Correspondence to: Satoshi Ono, MD, PhD, Center for Epidemiology and Preventive Medicine, Graduate School of Medicine, University of Tokyo, 7-3-1, Hongo, Bunkyo, Tokyo 113-8655, Japan. satoshi-tky@umin.ac.jp
Telephone: +81-3-38155411 Fax: +81-3-58008806
Received: October 13, 2011
Revised: April 2, 2012
Accepted: April 27, 2012
Published online: May 16, 2012

Abstract

Endoscopic submucosal dissection (ESD) is currently accepted as the major treatment modality for superficial neoplasms in the gastrointestinal tract including the esophagus. An important advantage of ESD is its effectiveness in resecting lesions regardless of their size and severity of fibrosis. Based on excellent outcomes for esophageal neoplasms with a small likelihood of lymph node metastasis, the number of ESD candidates has increased.
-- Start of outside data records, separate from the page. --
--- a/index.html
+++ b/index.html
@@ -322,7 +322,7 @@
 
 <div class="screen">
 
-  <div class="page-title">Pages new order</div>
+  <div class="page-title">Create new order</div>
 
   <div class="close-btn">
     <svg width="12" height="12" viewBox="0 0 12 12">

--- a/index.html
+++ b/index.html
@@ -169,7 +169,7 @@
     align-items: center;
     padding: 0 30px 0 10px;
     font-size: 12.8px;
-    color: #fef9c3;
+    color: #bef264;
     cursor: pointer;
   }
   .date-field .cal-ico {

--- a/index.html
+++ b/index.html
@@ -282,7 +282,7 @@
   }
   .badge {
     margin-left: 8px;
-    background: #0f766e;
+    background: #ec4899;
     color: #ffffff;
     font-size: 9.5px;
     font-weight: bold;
On the other hand, ESD still requires highly skilled endoscopists due to technical difficulties. To avoid unnecessary complications including perforation and postoperative stricture, the indications for ESD require careful consideration and a full understanding of this modality. This article, in the highlight topic series, provides detailed information on the indication, procedure, outcome, complications and their prevention in ESD of superficial esophageal neoplasms.
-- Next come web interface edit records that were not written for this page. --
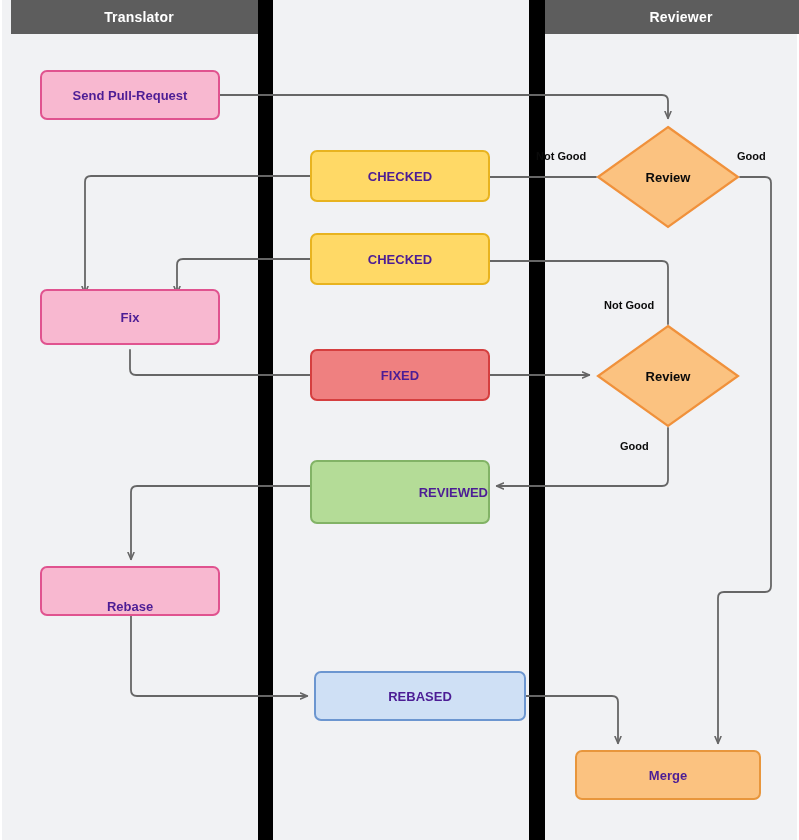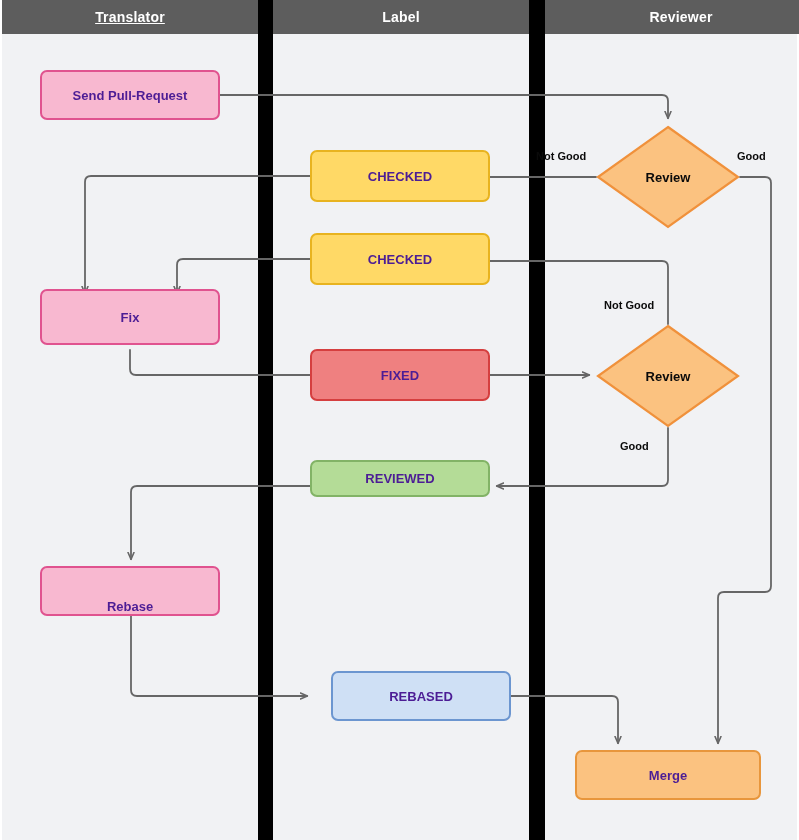--- a/index.html
+++ b/index.html
@@ -29,7 +29,7 @@
   <div class="lane" style="left:273px;width:256px;"></div>
   <div class="lane" style="left:545px;width:252px;"></div>
 
-  <div class="lane-head" style="left:2px;width:256px;text-decoration:underline;">
+  <div class="lane-head" style="left:11px;width:256px;">
     <span>Translator</span>
   </div>
   <div class="lane-head" style="left:273px;width:256px;">

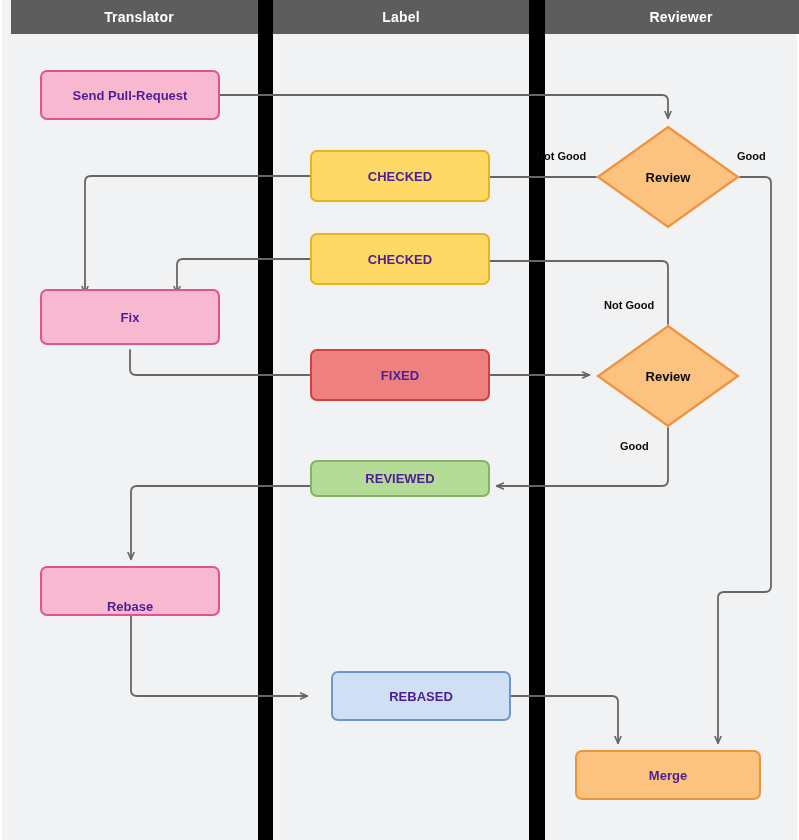--- a/index.html
+++ b/index.html
@@ -31,9 +31,6 @@
 
   <div class="lane-head" style="left:11px;width:256px;">
     <span>Translator</span>
-  </div>
-  <div class="lane-head" style="left:273px;width:256px;">
-    <span>Label</span>
   </div>
   <div class="lane-head" style="left:545px;width:272px;">
     <span>Reviewer</span>

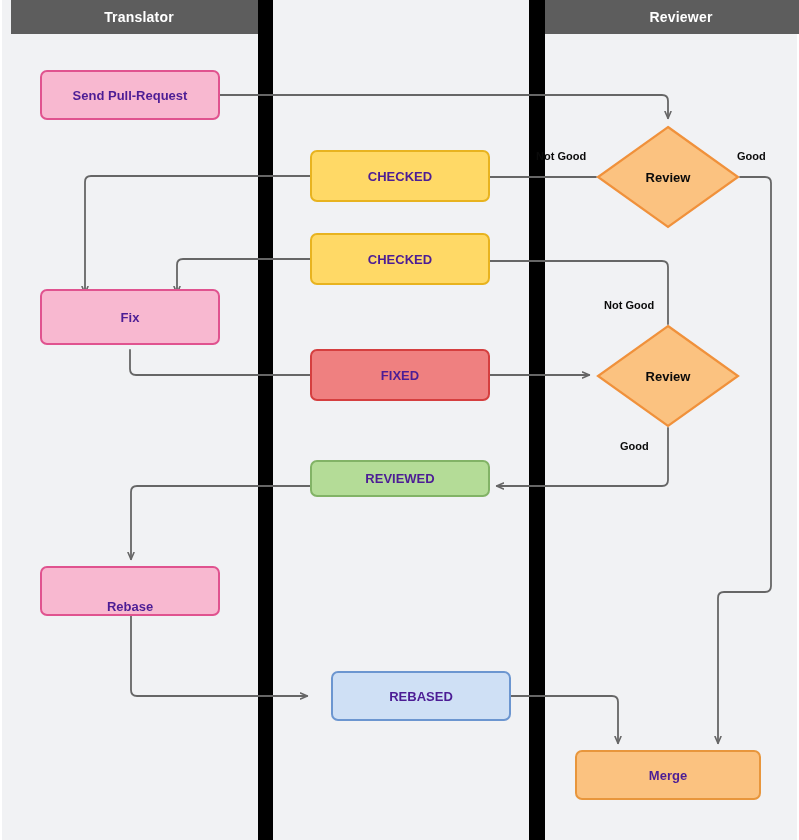--- a/index.html
+++ b/index.html
@@ -94,7 +94,7 @@
     <span>FIXED</span>
   </div>
 
-  <div class="node" style="left:310px;top:460px;width:180px;height:37px;background:#b4dc97;border-color:#82b366;">
+  <div class="node" style="left:310px;top:460px;width:180px;height:64px;background:#b4dc97;border-color:#82b366;justify-content:flex-end;">
     <span>REVIEWED</span>
   </div>
 

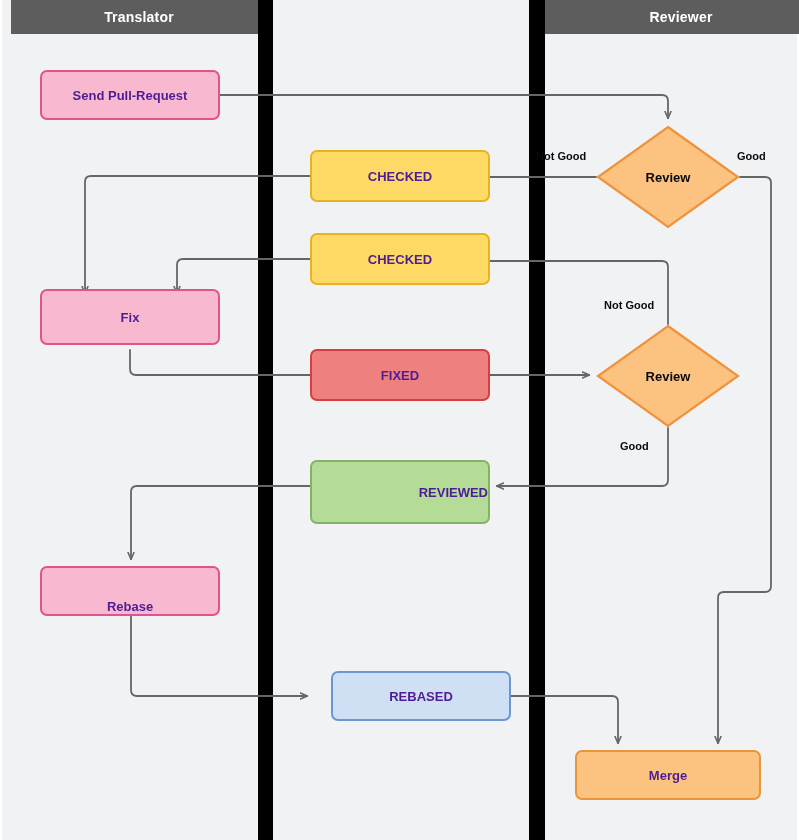--- a/index.html
+++ b/index.html
@@ -102,7 +102,7 @@
     <span>Rebase</span>
   </div>
 
-  <div class="node" style="left:314px;top:671px;width:180px;height:50px;background:#cfe0f5;border-color:#6c96d0;margin-left:17px;">
+  <div class="node" style="left:314px;top:671px;width:212px;height:50px;background:#cfe0f5;border-color:#6c96d0;">
     <span>REBASED</span>
   </div>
Key Words: Complications; Endoscopic submucosal dissection; Esophageal neoplasm; Indication; Outcome; Squamous cell carcinoma



INTRODUCTION

Endoscopic submucosal dissection (ESD), which was developed for stomach neoplasms[1-3], has also been accepted as an established procedure for superficial neoplasms of the esophagus. The most important advantage of ESD is its effectiveness in resecting large-sized lesions in an en bloc fashion, as conventional endoscopic mucosal resection (EMR) sometimes results in piece-meal resection followed by a high rate of local recurrence[4]. ESD theoretically enables the resection of lesions regardless of their size and severity of fibrosis. Based on previously reported excellent outcomes, the number of ESD candidates with esophageal neoplasms have increased similar to those with stomach neoplasms undergoing ESD[5,6]. In this review, an outline of the current status of ESD for esophageal neoplasms is described.

INDICATIONS

As with candidates suffering from other gastrointestinal tract diseases, patients scheduled for esophageal ESD are determined by two factors: a small likelihood of lymph node metastasis and technical resectability.
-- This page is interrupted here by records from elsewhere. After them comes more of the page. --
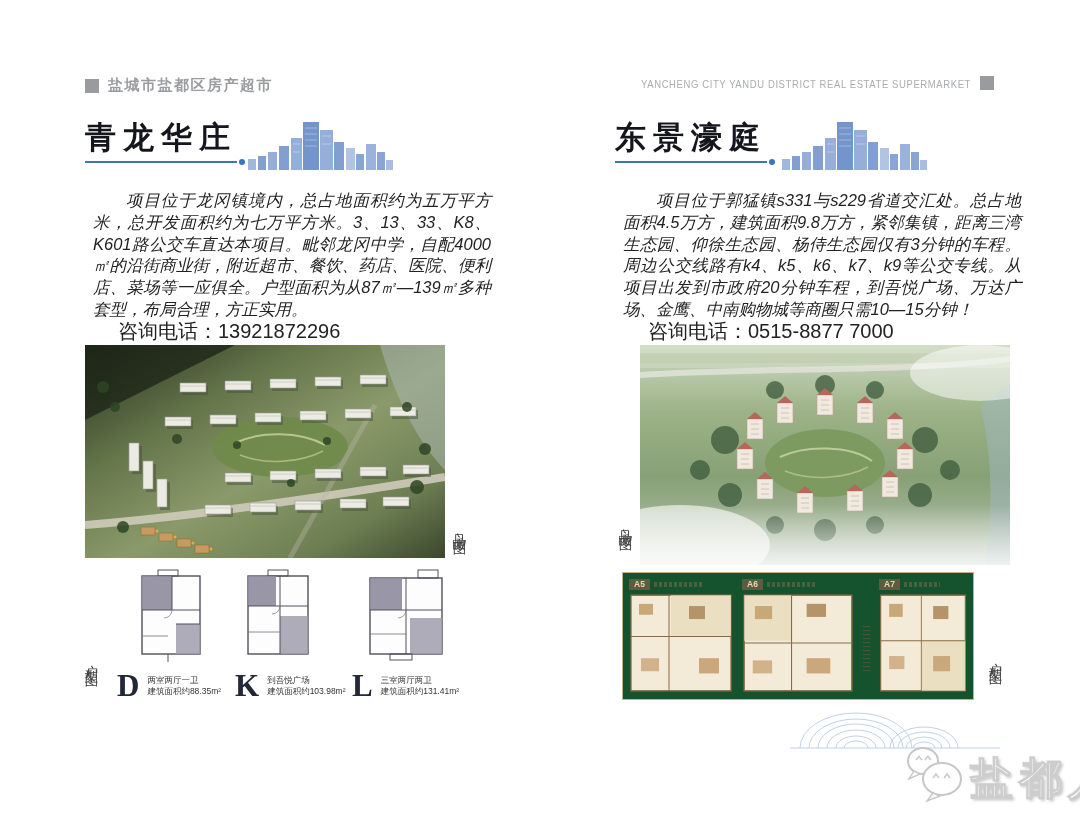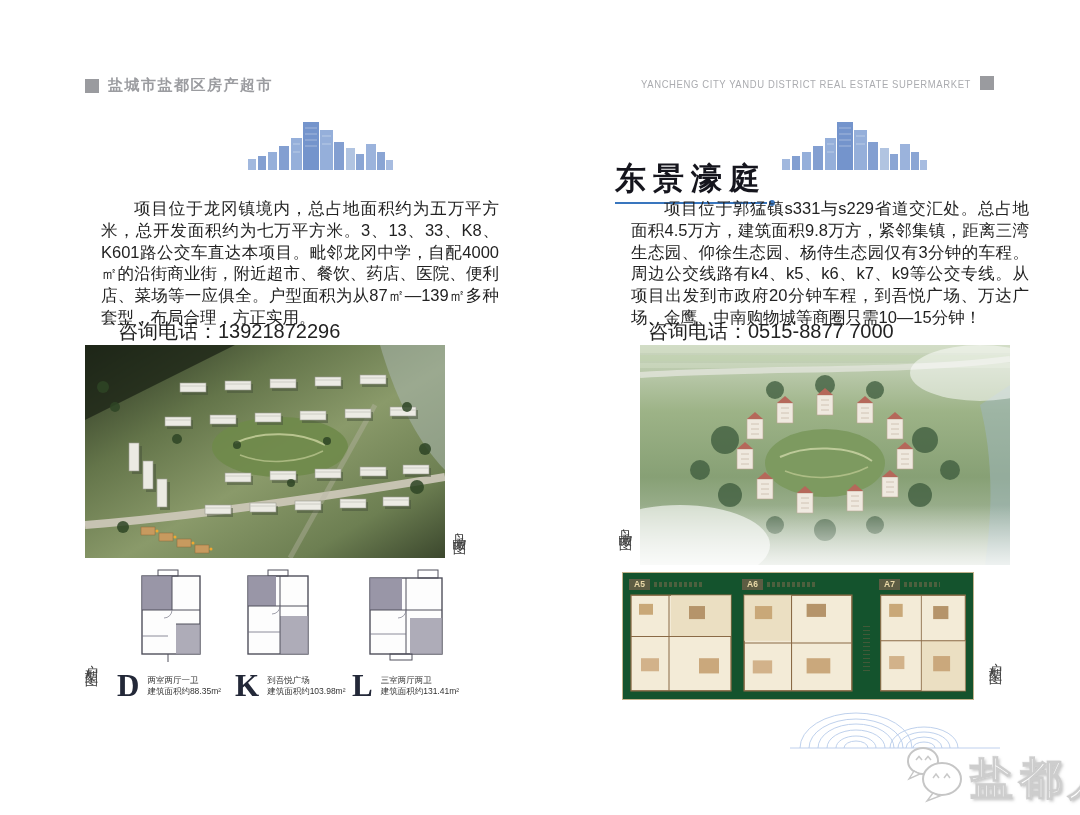--- a/index.html
+++ b/index.html
@@ -61,6 +61,10 @@
     <span class="hdr-l-text">盐城市盐都区房产超市</span>
   </div>
 
+  <div class="abs" style="left:85px;top:122px;">
+    <div class="proj-title">青龙华庄</div>
+    <div class="t-underline"></div>
+  </div>
 
   <svg class="abs" style="left:248px;top:118px;" width="145" height="52" viewBox="0 0 145 52">
     <g>

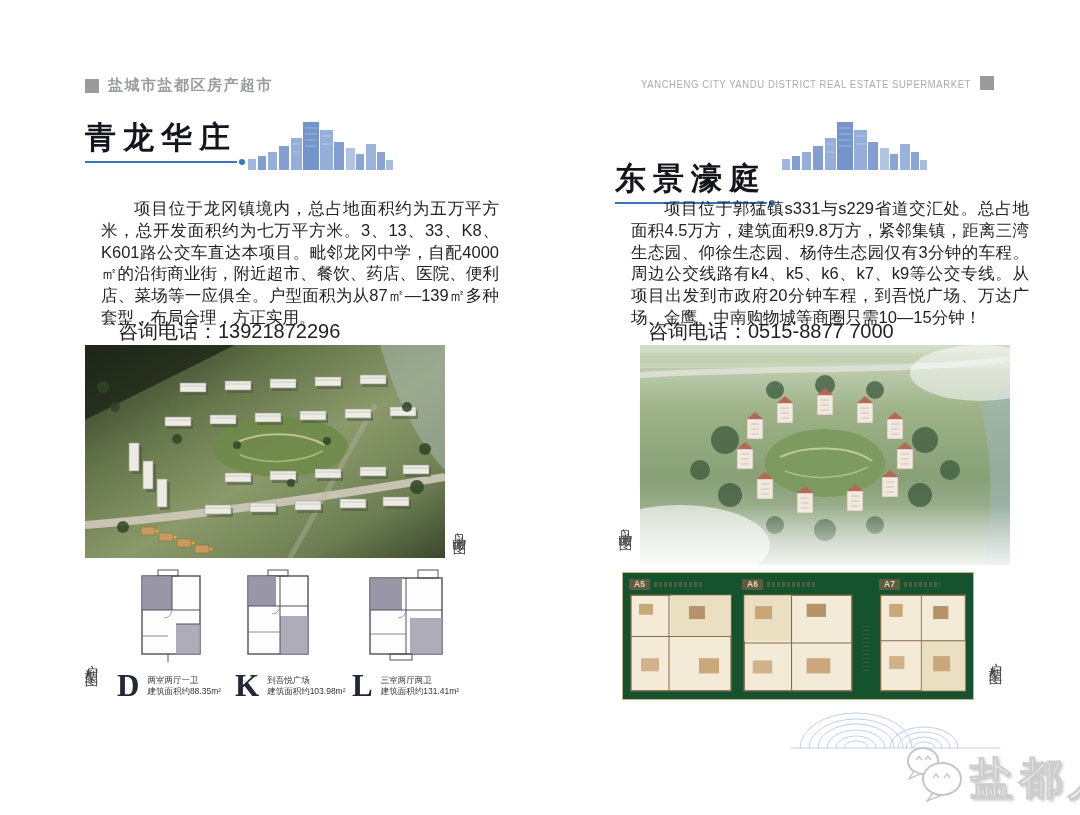--- a/index.html
+++ b/index.html
@@ -235,7 +235,7 @@
   </div>
   <div class="vlabel" style="left:82px;top:654px;">户型图</div>
 
-  <div class="abs" style="left:615px;top:122px;margin-top:41px;">
+  <div class="abs" style="left:615px;top:122px;">
     <div class="proj-title">东景濠庭</div>
     <div class="t-underline"></div>
   </div>

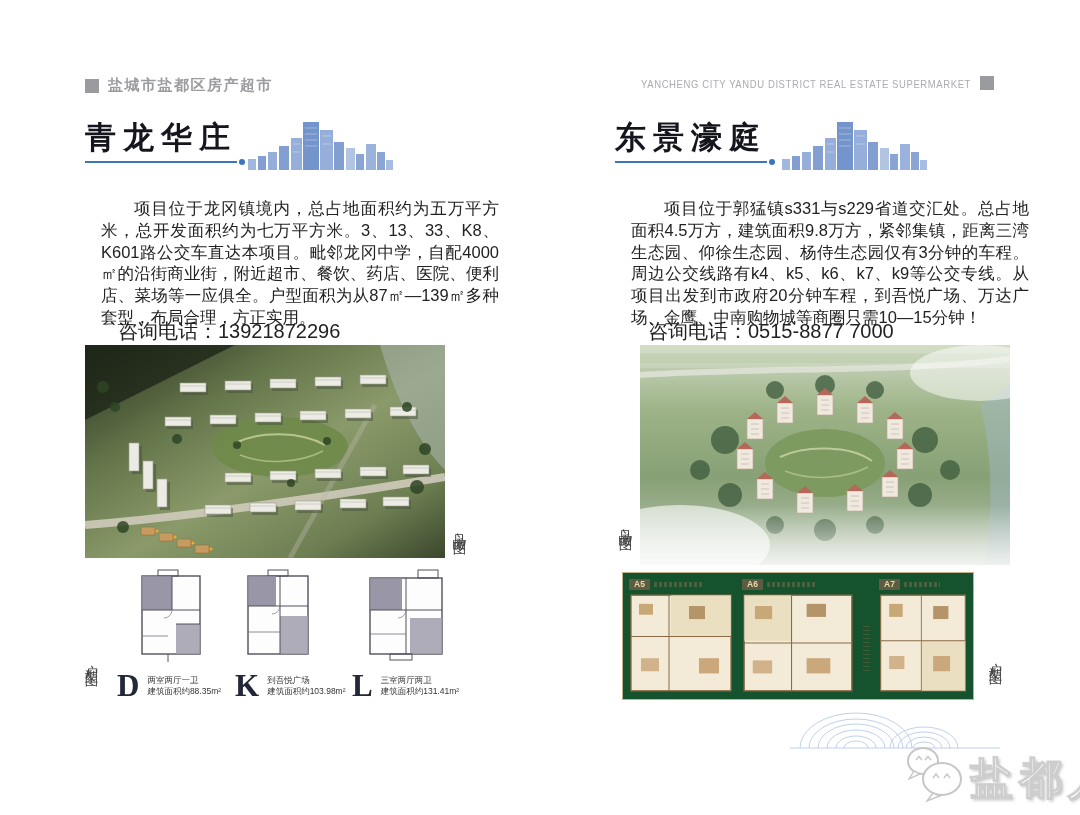--- a/index.html
+++ b/index.html
@@ -19,7 +19,7 @@
               border-radius:50%;background:#3976be;}
   
   .desc{position:absolute;width:398px;font-size:16.5px;line-height:21.8px;color:#222222;
-        text-align:justify;text-indent:2em;margin:16px;}
+        text-align:justify;text-indent:2em;margin:8px;font-style:italic;}
   .phone{position:absolute;font-size:20px;color:#222222;padding-left:33px;margin:0;white-space:nowrap;}
   
   .vlabel{position:absolute;writing-mode:vertical-rl;font-size:13.5px;letter-spacing:5px;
The former was determined by a large number of surgical resection cases with extensive histological investigations[7,8]. These studies showed that high-grade intraepithelial neoplasms (HGINs), including noninvasive squamous cell carcinomas (SCCs) (carcinoma in situ, m1) and intramucosal invasive SCCs limited to the lamina propria mucosae (m2) without vessel infiltration have no lymph node or distant metastases. Accordingly, in the national guideline of the Japan Esophageal Society (JES), these are allocated to absolute indication of endoscopic local resection including ESD[9]. Deeper lesions of 200 μm in the submucosa (m3 and sm1) are allocated to relative indication because they have a probability of lymph node metastasis of 10%-15% (Figure 1).

Figure 1
Figure 1 Indication for endoscopic resection in the Japan Esophageal Society guideline.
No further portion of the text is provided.